The playlists contain all files regardless off content or quality - all I have removed is duplicates and mp3s that don't play at all.
These are .m3u playlist and should work on most systems. Just click on one and open it in your media player and it should play. It will take a few seconds buffering at the begining of each track and then should stream assuming you have enough bandwidth.

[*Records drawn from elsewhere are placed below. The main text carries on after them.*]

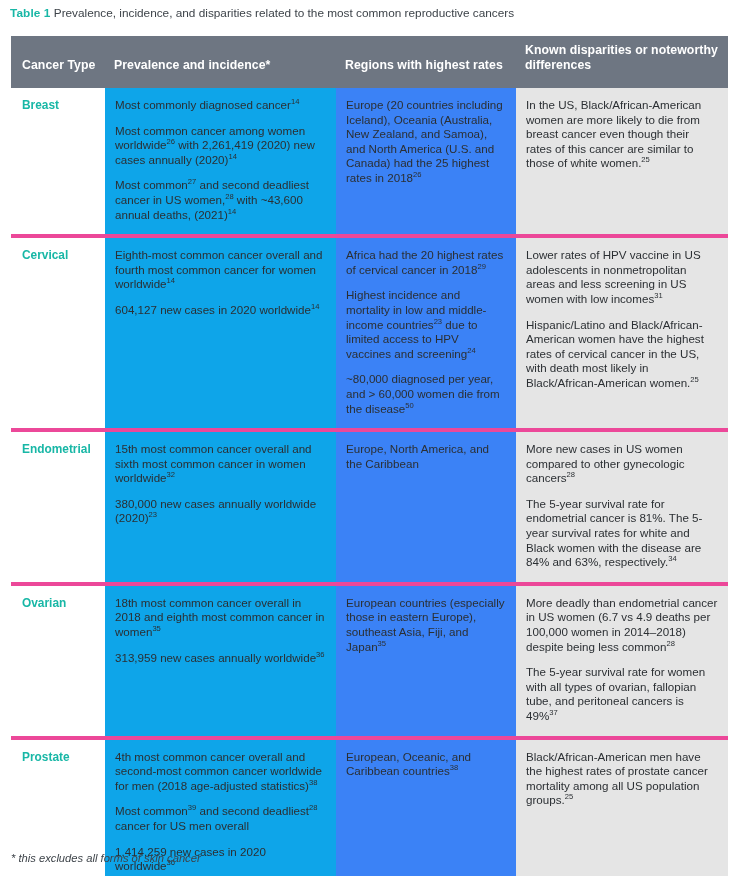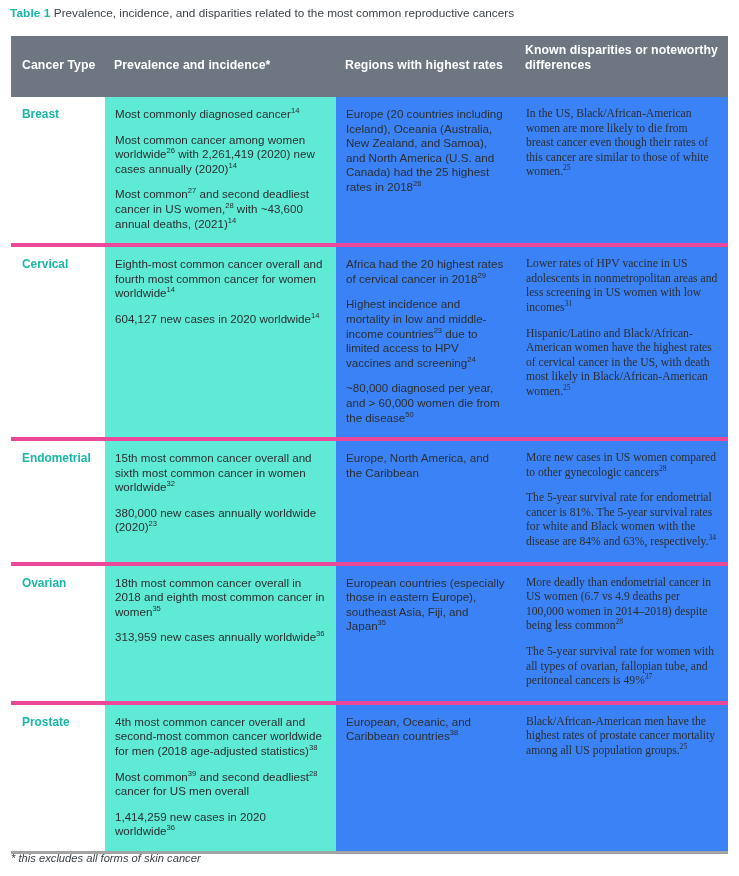"Known disparities or noteworthy" thead th { padding: 7px 9px 25px 9px -> 7px 9px 16px 9px }
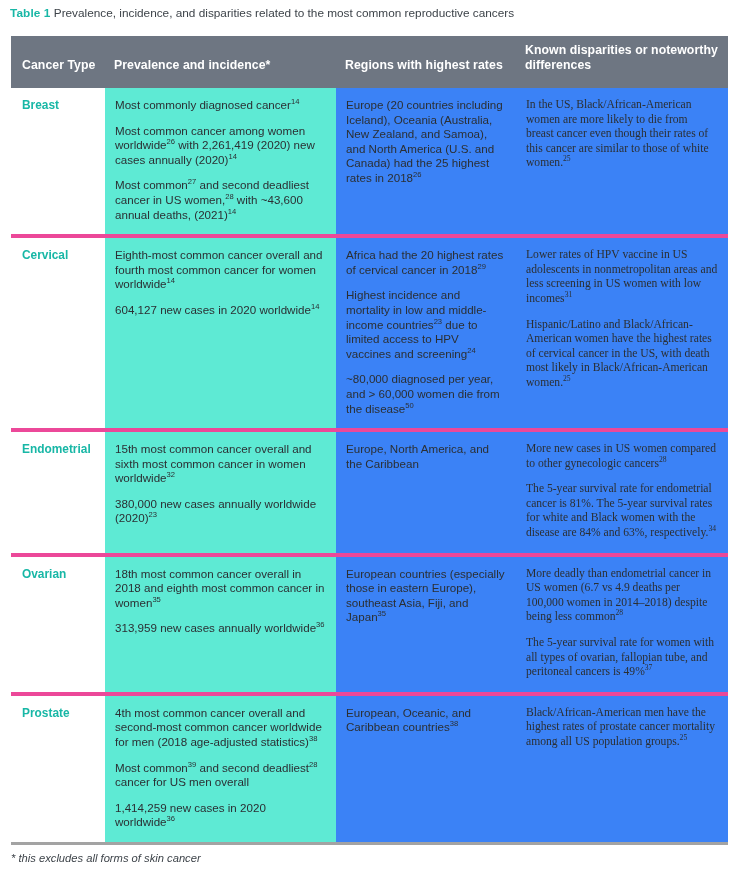"Most commonly diagnosed cancer14" td.col-prev { background: #5eead4 -> #0ea5e9 }
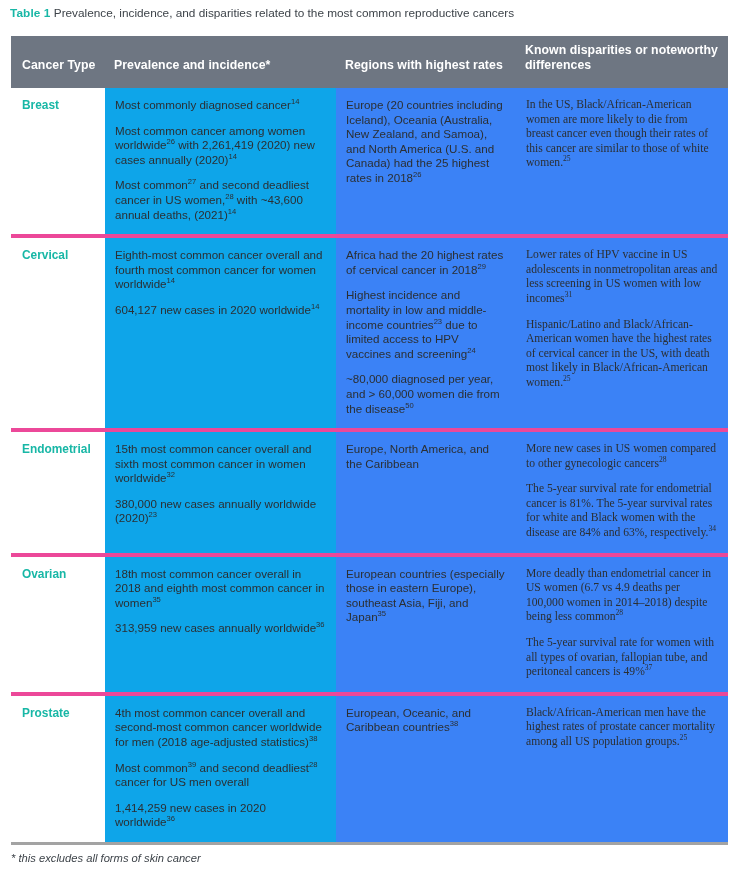"In the US, Black/African-American women" td.col-dis { background: #3b82f6 -> #e5e5e5; font-family: Liberation Serif, serif -> none }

Unlike a streaming radio, if you find one track boring, you can just hit forward and get the next track. You can also change the order or whatever although you will probably want to ensure you don't have random or shuffle enabled as some tracks are sequential, ie. different parts of a single interview.
I will go back further and produce playlists for previous months and then work on different themed playlists. It's a manual process so don't expect it over night ;-)
James Brown
podcast it innit
29.09.2005 21:14
related radio wise - see last may 04 community radio feature
http://www.indymedia.org.uk/en/2004/05/292182.html
radiola
Easy links to audio / video content
01.10.2005 16:42
An audio / video newswire on UK IMC would also be good, so broadband users can jump straight to the alternative to the latest TV news.
Of course, we must remember that not everyone's got broadband, and over a dial-up connection publishing and downloading audio files of any size is going to be too slow for most people. With this and the various movies from DSEI, I can feel a bit of CD burning coming on for the benefit of people who don't have broadband...
PS the audio I uploaded was captured on a cheap DV camera. I'm still not competent enough with the camera to get footage worth publishing as video, but I discovered almost by accident that it's also a handy way of capturing audio without carrying too much equipment around.